Wiederkehr氏も同感だ。「特にCargoWiseの会計モジュールで作成されたレポートに目を通すのが、毎日の楽しみだ。必要な情報がすべて一カ所に集約され、ビジネス全体の財務状況が可視化されているため、大きなメリットとなっている」。

「またデータ品質が大幅に向上した。いつレポートに目を通しても、重要な決定を下すのに必要な情報がわずか数分で目に見えて分かる」。

より強固な顧客関係の構築

CargoWiseを導入したことで、同社は『各顧客のニーズに応じた従来とは異なるソリューションの提供』という目標の実現に時間を割くことができるようになった。

旧型システムのようにデータの重複や複製の必要がなくなり効率性が向上したため、同社は顧客サービスの質向上により注力できるようになった、とMelton氏は言う。

「当社はペースの早い業界で事業を行っており、顧客からはあらゆる物事においてスピードを求められる。CargoWiseのおかげで我われは商品を迅速に輸送することができ、同時に柔軟性と可視性という付加価値が付いてくる。

「当社は顧客に正確なデータを提供することができ、またレポート作成では定時化とカスタマイズが可能だ。そして顧客が最も重視する貨物の出荷状況を即時に可視化することができる」。

「中には何十年にもわたって当社が関係を築き上げてきた顧客もいる。CargoWiseのおかげで、当社と顧客との信頼関係はこれまで以上に深まっている。なぜなら我われは誠実で透明性を保ち、納期を守るからだ」とWiederkehr氏は語る。

 

デジタル変革の旅を続ける

今後一年間は、顧客のみならず社内のオペレーターに、より良いサービスと可視性を提供することに焦点を置いていく、とMelton氏は説明する。
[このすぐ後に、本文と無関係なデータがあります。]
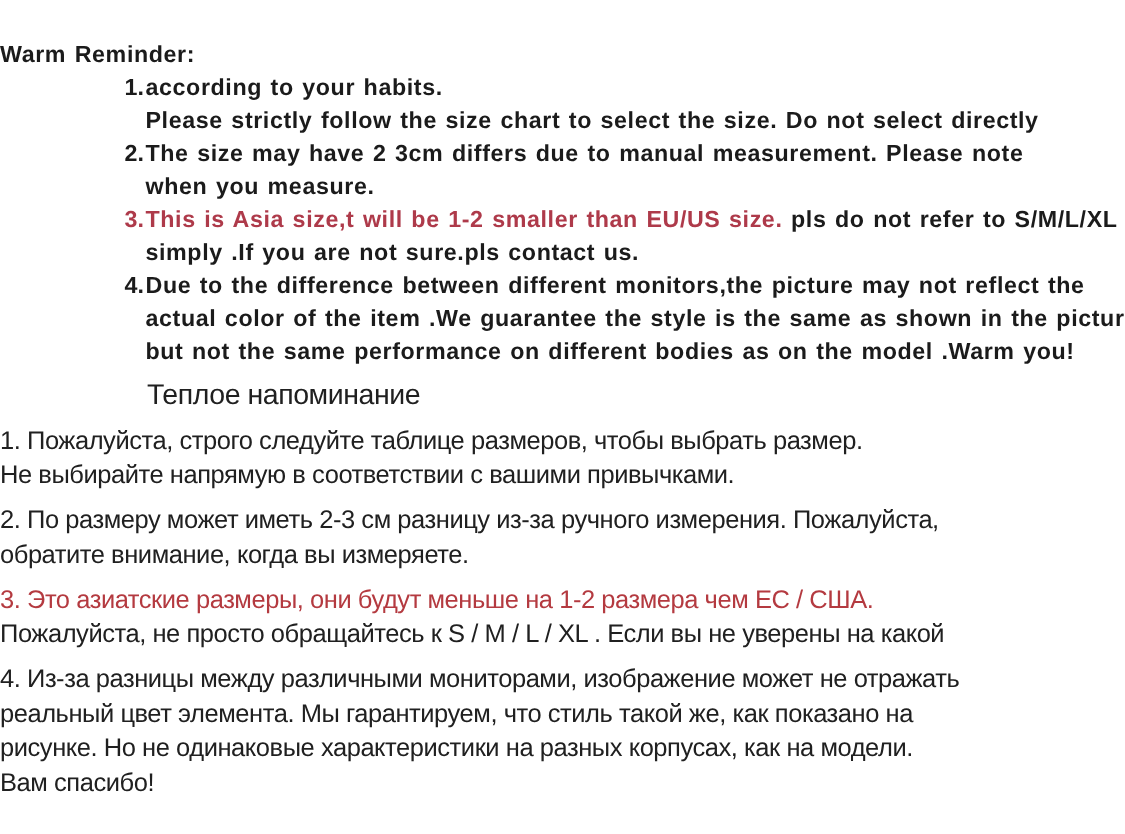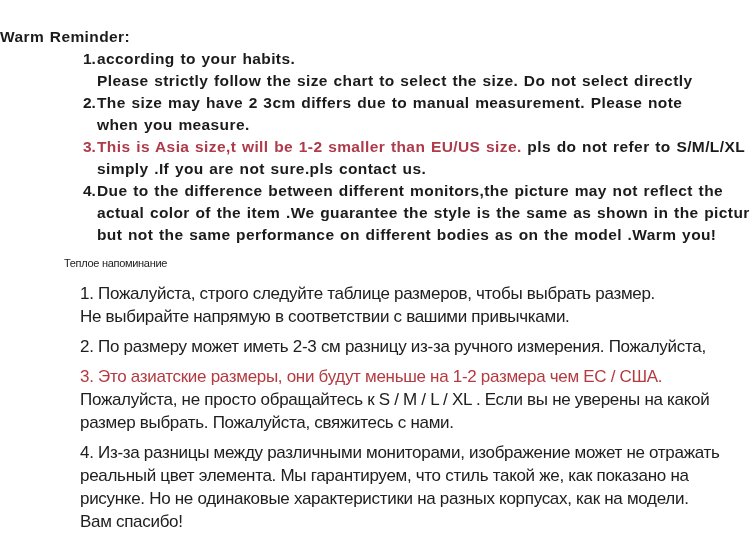"Теплое напоминание" .ru-title { font-size: 11px -> 19px; margin-left: 64px -> 98px }
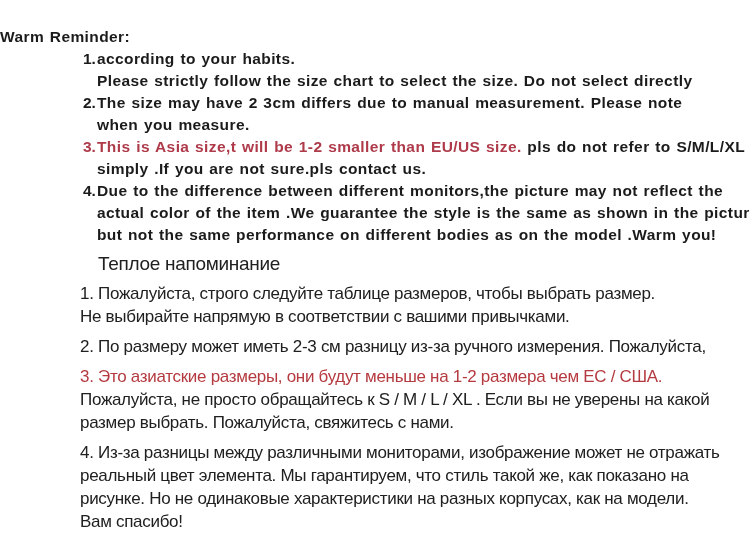"1. Пожалуйста, строго следуйте таблице" .ru-para { margin-left: 80px -> none }
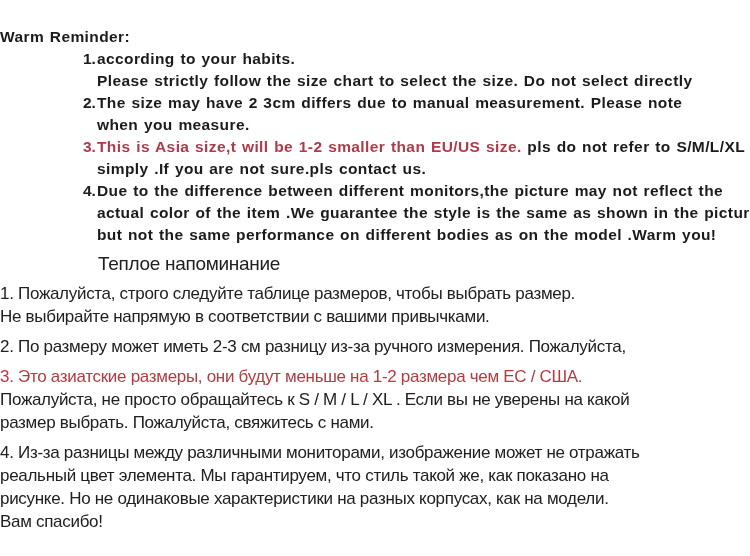"обратите внимание, когда вы измеряете." div.line { html: none -> <div><span>обратите внимание, когда вы измеряете.</span></div> }
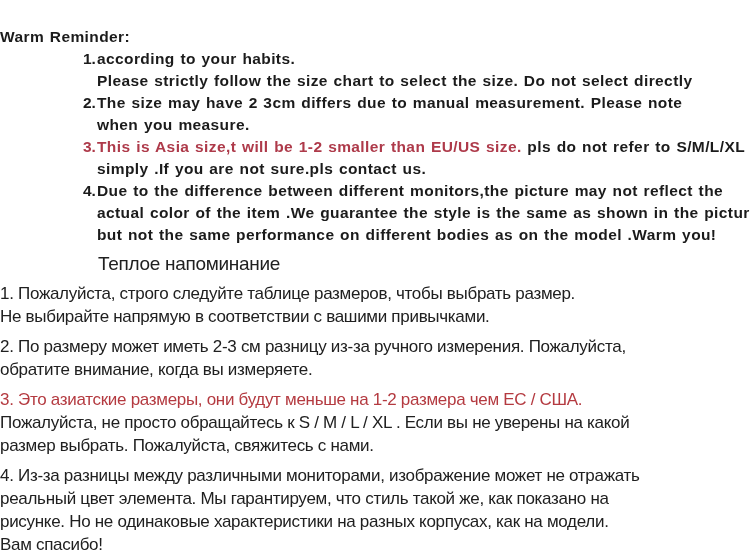"размер выбрать. Пожалуйста, свяжитесь с" div.line { html: <div><span>размер выбрать. Пожалуйста, свяжитесь с нами.</span></div> -> none }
「我われがいかに迅速に顧客のニーズに対処しているかについて、顧客からよく感想をいただく。そこで当社は顧客体験の向上とリアルタイムでのサポートを優先事項としている。

「その実現に向けて、当社は顧客ポータルツールを導入し、また自動化と業務プロセスの合理化をさらに進めるためにAI(人工知能)と機械学習に目を向けている。オペレーターが即座に情報にアクセスできるようにしたい。そうすれば彼らは顧客に出荷状況の最新情報を提供し、 質問に素早く答えるなど、 顧客をしっかりとサポートすることができるのだ」 とMelton氏は述べる。

Fracht USAの未来は明るい、とWiederkehr氏は言う。

「我われは世界115カ所にオフィスを有するグローバル企業だ。確固としたビジョンと戦略を持ち、そして世界中の非常に優れた社員がこのビジョン実現に向けて懸命に働いている。

「将来的には、Frachtグループのより多くのネットワークにCargoWiseのプラットフォームを展開していく可能性がある。

「CargoWiseは多くの可能性を秘めている。今後当社がマイルストーン実現に向けて取り組んでいく上で、我われがまだ十分に活用していないモジュールにも手を広げていくつもりだ」。